This repository contains a few computer vision models employed using PyTorch and MediaPipe.
The face detection, face mesh, hand tracking, pose estimation, and gesture volume control models all utilize the MediaPipe machine learning framework which facilitates implementation of fast, customizable ML pipelines. The former four are modules to simplify the use of the corresponding MediaPipe solution and provide examples of their use, while the latter uses the hand tracking module to allow the user to control their devices volume via hand gestures.
The Image Deblurring directory contains a few implementations of image deblurring deep convolutional GAN's created using the PyTorch machine learning framework. In deblur_gan.py
, the utilize a residual learning architecture. Residual networks have proven to be quite effective in computer vision tasks as they are easier to optimize and can gain accuracy from considerably increased depth compared to traditional deep convolutional networks. The generator is composed of 9 ResNet blocks, each consisting of two convolutional operations with batch normalization and ReLU activation functions, and a single shortcut connection. The ResNet blocks are preceded and followed by several layers of downsampling and upsampling operations, respectively. The discriminator follows a more standard deep convolutional network architecture, utilizing batch normalization and leaky ReLU activation functions. The generator's loss function is a combination of the adversarial loss determined by the discriminator's performance, and a VGG loss. VGG loss uses the pre-trained convolutional neural network VGG16 used by ImageNet for object recognition. The intermediate layers in this network provide feature activations for the input image, and the feature activations at the same layer for the target and generated image can be compared using L1 loss to produce feature losses. These feature losses ensure the generator is generating images that closely resemble the blurred input images and not drastically changing features. Combining the feature losses with the adversarial loss from the discriminator train the generator to output sharp images that also strongly resemble the blurred input image.
deblur_gan_wasserstein.py
alters the deblur GAN described above to fit the Wasserstein GAN architecture. The Wasserstein GAN aims to improve stability when training and provide a loss function that better correlates with the quality of the generated images. The discriminator changes from a classifier to a critic that scores the realness or fakeness of an image. Implementation of the Wasserstein GAN only requires a few alterations to the deblur GAN. Namely, we must
- use a linear activation function (as opposed to a sigmoid) on the last layer of the discriminator,
- use labels of -1 for artificial images and 1 for real images as opposed to 0 and 1,
- use the Wasserstein loss to train the generator and discriminator models,
- constrain the discriminators weights to a small interval centered at 0 (For instance [-0.01, 0.01]. This enforces 1-Lipschitz continuity of the discriminator, which is required by the loss function to ensure stability and makes sure it doesnt grow too much),
- update the discriminator model more times than the generator model,
- and use the RMSprop version of gradient descent with a small learning rate and no momentum to train the models.

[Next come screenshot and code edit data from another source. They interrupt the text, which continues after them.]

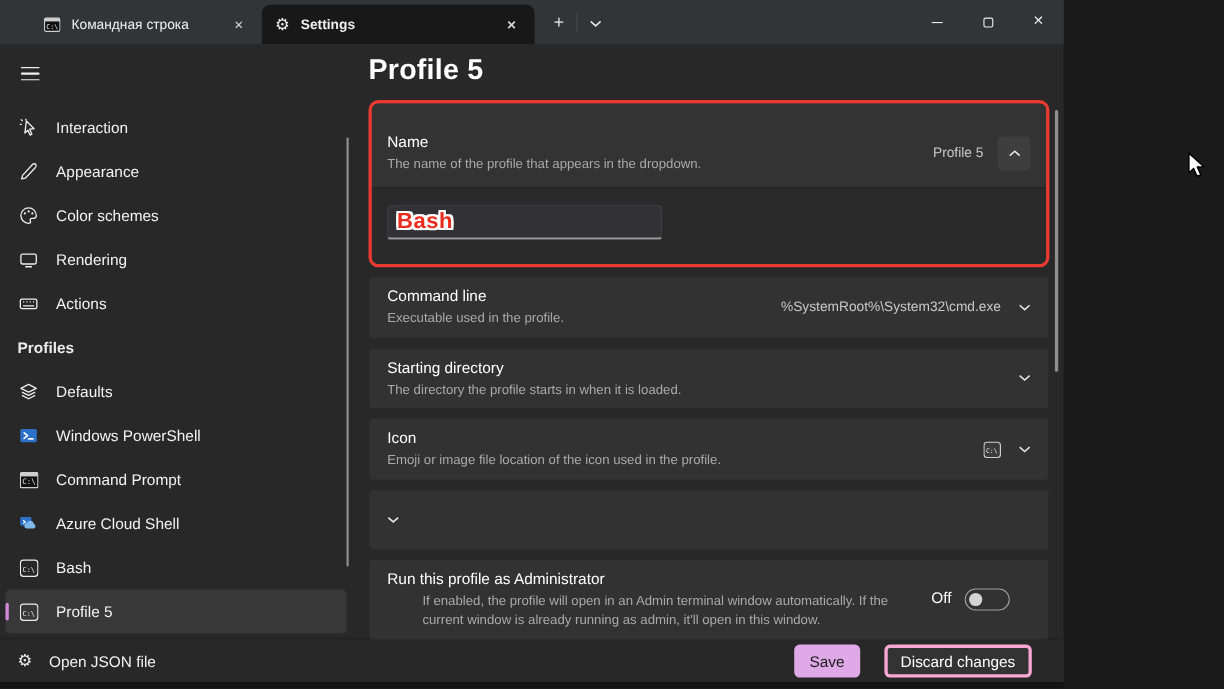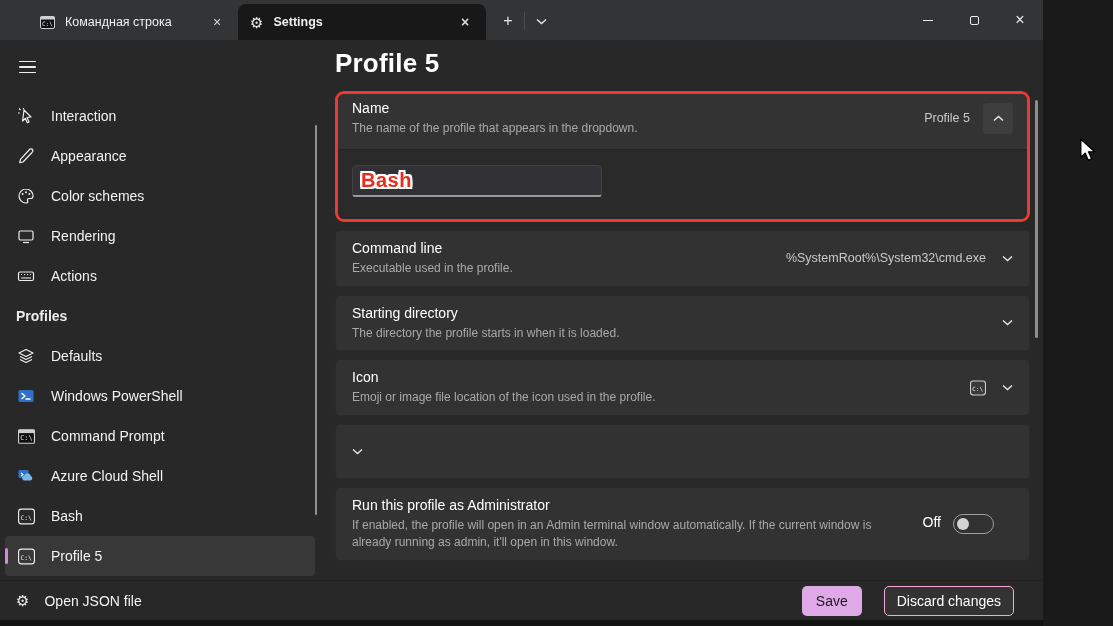--- a/index.html
+++ b/index.html
@@ -5,7 +5,7 @@
   * { margin:0; padding:0; box-sizing:border-box; }
   html,body { width:1113px; height:626px; background:#1a1a1a; overflow:hidden; }
   body { font-family:"Liberation Sans","DejaVu Sans",sans-serif; color:#fff; }
-  .window { width:1043px; height:626px; background:#282828; display:flex; flex-direction:column; position:relative; }
+  .window { width:967px; height:626px; background:#282828; display:flex; flex-direction:column; position:relative; }
 
   
   .titlebar { height:40px; background:#333436; display:flex; align-items:flex-end; flex:none; }

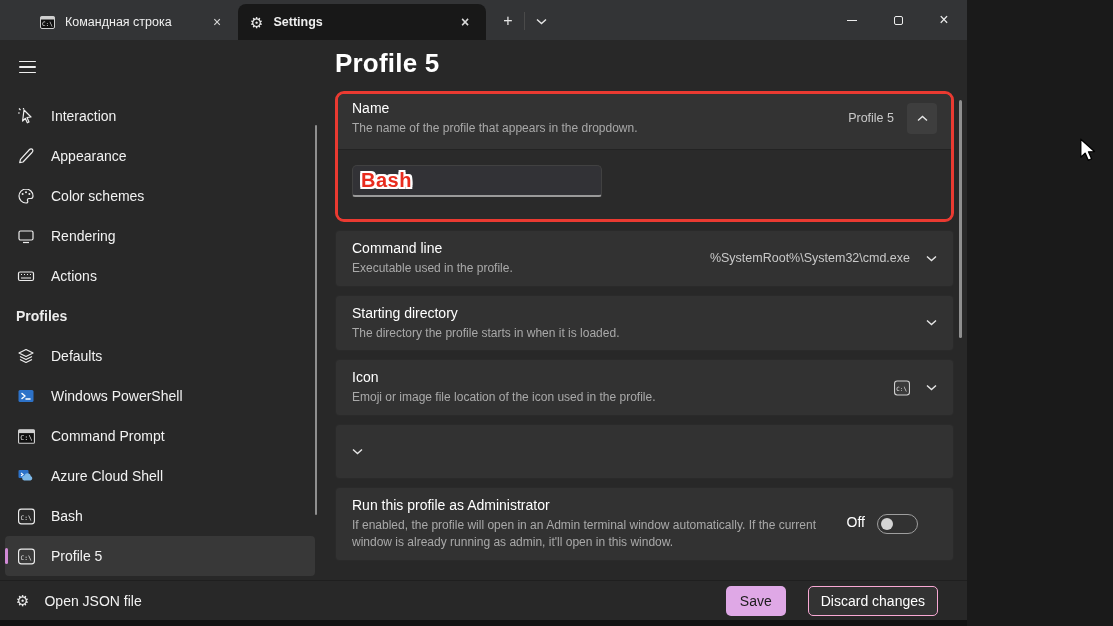--- a/index.html
+++ b/index.html
@@ -47,7 +47,7 @@
   .main { flex:1; position:relative; min-width:0; }
   .page-title { font-size:26px; font-weight:700; margin:8px 0 12px 15px; letter-spacing:0.2px; }
   .highlight-card { margin:0 13px 8px 15px; border:3px solid #ea3a31; border-radius:9px; overflow:hidden; background:#333333; }
-  .expander-header { display:flex; align-items:center; justify-content:space-between; padding:6px 14px 12px 14px; background:#333333; }
+  .expander-header { display:flex; align-items:center; justify-content:space-between; padding:27px 14px 12px 14px; background:#333333; }
   .setting-texts .setting-title { font-size:14px; color:#ffffff; }
   .setting-texts .setting-desc { font-size:12px; color:#a9a9a9; margin-top:4px; line-height:1.4; }
   .expander-right { display:flex; align-items:center; gap:13px; }

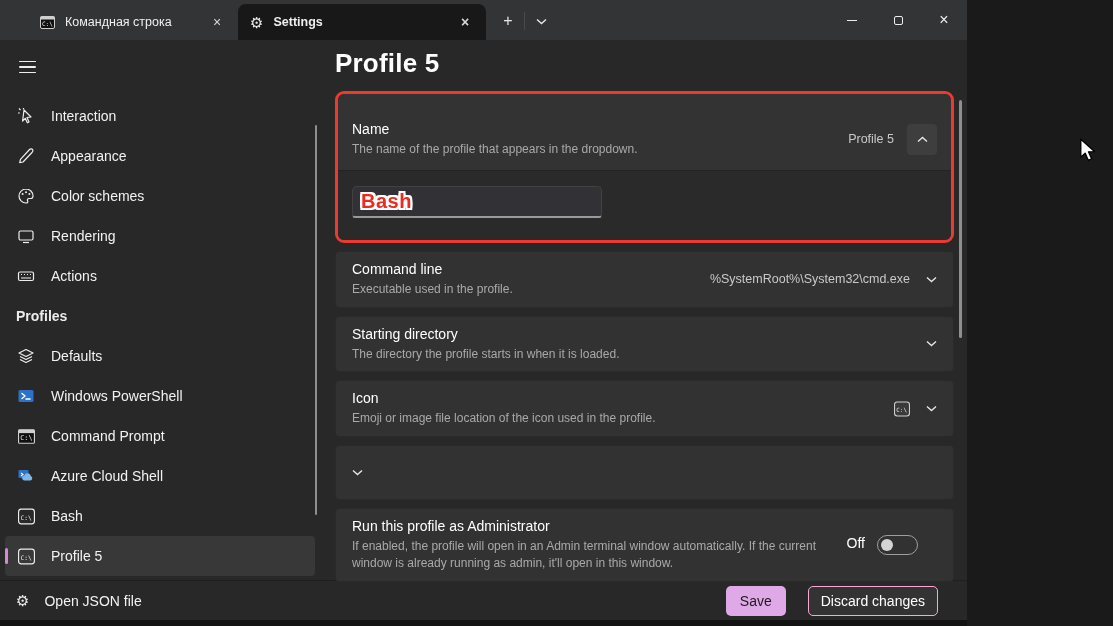--- a/index.html
+++ b/index.html
@@ -61,7 +61,7 @@
 
   .setting-row { margin:0 13px 8px 15px; background:#323232; border:1px solid #2a2a2a; border-radius:4px; padding:9px 16px; display:flex; align-items:center; justify-content:space-between; min-height:55px;gap:28px; }
   .row-right { display:flex; align-items:center; gap:16px; }
-  .admin-desc { max-width:635px; }
+  .admin-desc { max-width:635px;margin-left:32px; }
   .toggle-group { display:flex; align-items:flex-start; gap:12px; margin-right:19px; }
   .toggle-label { font-size:14px; color:#ffffff; }
   .toggle { width:41px; height:20px; border:1px solid #9e9e9e; border-radius:10px; position:relative; }

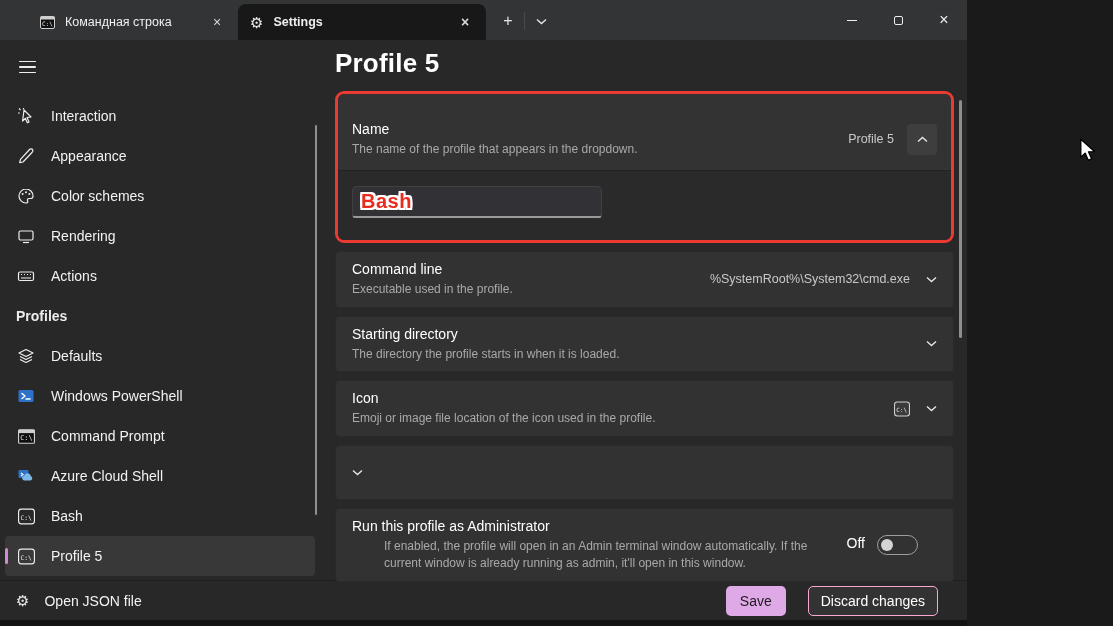--- a/index.html
+++ b/index.html
@@ -75,7 +75,7 @@
   .footer-right { display:flex; align-items:center; gap:22px; padding-right:29px; }
   .btn { height:30px; border-radius:5px; font-size:14px; display:flex; align-items:center; padding:0 14px; font-family:inherit; border:none; }
   .btn-save { background:#dfa8e6; color:#1c1c1c; }
-  .btn-discard { background:#333333; border:1px solid #f9a8d4; color:#ffffff; padding:0 12px; }
+  .btn-discard { background:#333333; border:3px solid #f9a8d4; color:#ffffff; padding:0 12px; }
   .bottom-strip { height:6px; flex:none; background:#131313; }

deblur_gan_wasserstein_gp.py
improves upon the previously described Wasserstein GAN by implementing gradient penalty instead of clipping the weights of the discriminator. Gradient clipping can lead to problems such as vanishing gradients and poor convergence as it limits the discriminators ability to improve and achieve local optima. The goal of gradient penalty is to address this by enforcing a constraint such that the gradients of the discriminator’s output with respect to the inputs to have unit norm. This ensures 1-Lipschitz continuity and does not suffer from the same problems as the original Wasserstein GAN architecture, allowing for easier optimization and convergence. This is achieved by adding a term to the discriminator's loss function that penalizes the discriminator when its gradient norm is larger than 1. This technique has shown to be effective in experiments, but is more computationally intensive.
Due to a lack of available computing resources, I was not able to train any of the image deblurring models to a significant degree, so I am unfortunately unable to report results.